MICHAEL: I kind of take from just about everything, everything either relates to things that I've personally seen, or things I have seen in images or read about, or people have told me about. And also, more than anything, the kind of painting that we're talking about, where forms and placement of things, literally move around. I try to move around, I do move around in the image and in the figure, a lot and in finding the composition. I'm finding the way the people and things work as I am kind of working through them.


Subject matter like I have an affinity to using finite objects, I was doing this pumpkin painting sometime last year my challenge was that part of the challenge after I carve them, it was a race against time to get them done, before the rot set in, that's one of type of painting.


Another type of painting is to slowly rationalise how to build and make the image. I just finished painting a figure in the water, it took a long time to finish the painting on and off but my initial idea of how it will look, didn't kind of happen. I know people that want to know the way the thing will look before they do it. They want everything kind of planned out but for me, that usually makes the surface dead and not very exciting. From the painters we’ve talked about, I think for me one of the things is just that everything is kind of charged in the paintings, everything is felt, and the pieces are usually overworked as a whole, not just kind of one little pocket. It's more like take a tool and just scrape that part out so that the surface can kind of be a little bit better.

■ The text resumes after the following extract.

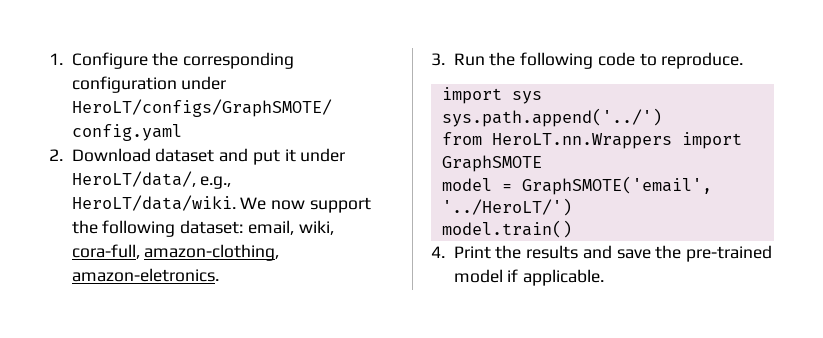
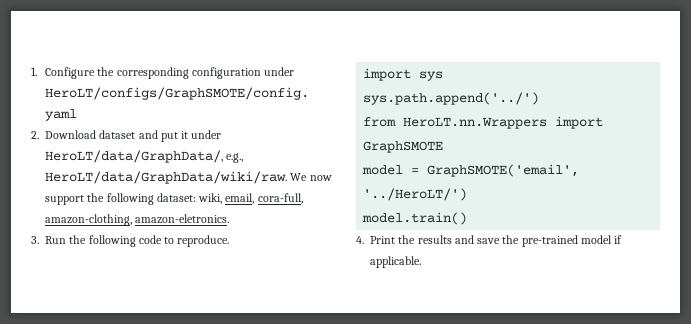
- 2. Download dataset and put it under HeroLT/data/, e.g., HeroLT/data/wiki.
+ 2. Download dataset and put it under HeroLT/data/GraphData/, e.g., HeroLT/data/GraphData/wiki/raw.
- We now support the following dataset: email, wiki, cora-full, amazon-clothing, amazon-eletronics.
+ We now support the following dataset: wiki, email, cora-full, amazon-clothing, amazon-eletronics.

LAURA: Also, someone pointed out earlier that the tree shadow on the wall behind you is amazing, it is really cool.

MICHAEL: When you talk about lighting too, I remember when we did this before in December or January, met under electrical light, I bought the one Amazon suggested (a ring light) and it was horrible, so I just decided to use outdoor light.

LAURA: Well, Michael, I think we've talked for about half an hour but I know that is not very long because you are an academic lecturer you can probably go for another couple of hours. I think we should do another one sometime and talk about any new work and exhibitions you've got coming up?


MICHAEL: I am going to be at the at the Drawing Biennial, at the Drawing Room, they have a painting in the Ruth Borchard, which is going to be online in May and some of the paintings are going to be exhibited outside of London. And I will be in the show at Kings Gate which is in West Hampstead that will be over the summer. So there are things that are happening and percolating.

LAURA: Amazing! And your work is also on Aleph Contemporary’s website. Let's have a look at your work. I tried to type in some of the locations. Do you have a website as well Micheal that you can share?


MICHAEL: My website is in shambles, so at the moment I kind of use Instagram. It's time to sort it out, I have just been putting it off. Instagram is the best way to connect with me.

LAURA: Can I just say about your Instagram, am so amazed that you got Michael Ajerman because every other person has extra numbers or something at the end, so that is impressive that you got your actual real name.

MICHAEL: There is not many of my kind!

LAURA: That's amazing, you could not do that with my name, there are all kinds of people with my name.

MICHAEL: I think there is a violinist somewhere in Europe, I know but that has my name somewhere in Europe it is just me and my dad.

LAURA: Lucky you for having a unique name.


MICHAEL: Yah lucky, lucky me. Also, happy birthday. You should be partying all week.

LAURA: I am going to celebrate for lunch on Friday, thank you for asking. Thanks so much, Michael, really looking forward to seeing you soon. Keep up a good job with the painting and keep us posted.

MICHAEL: I will, have a lovely evening!

LAURA: You too, bye now thanks for joining everybody!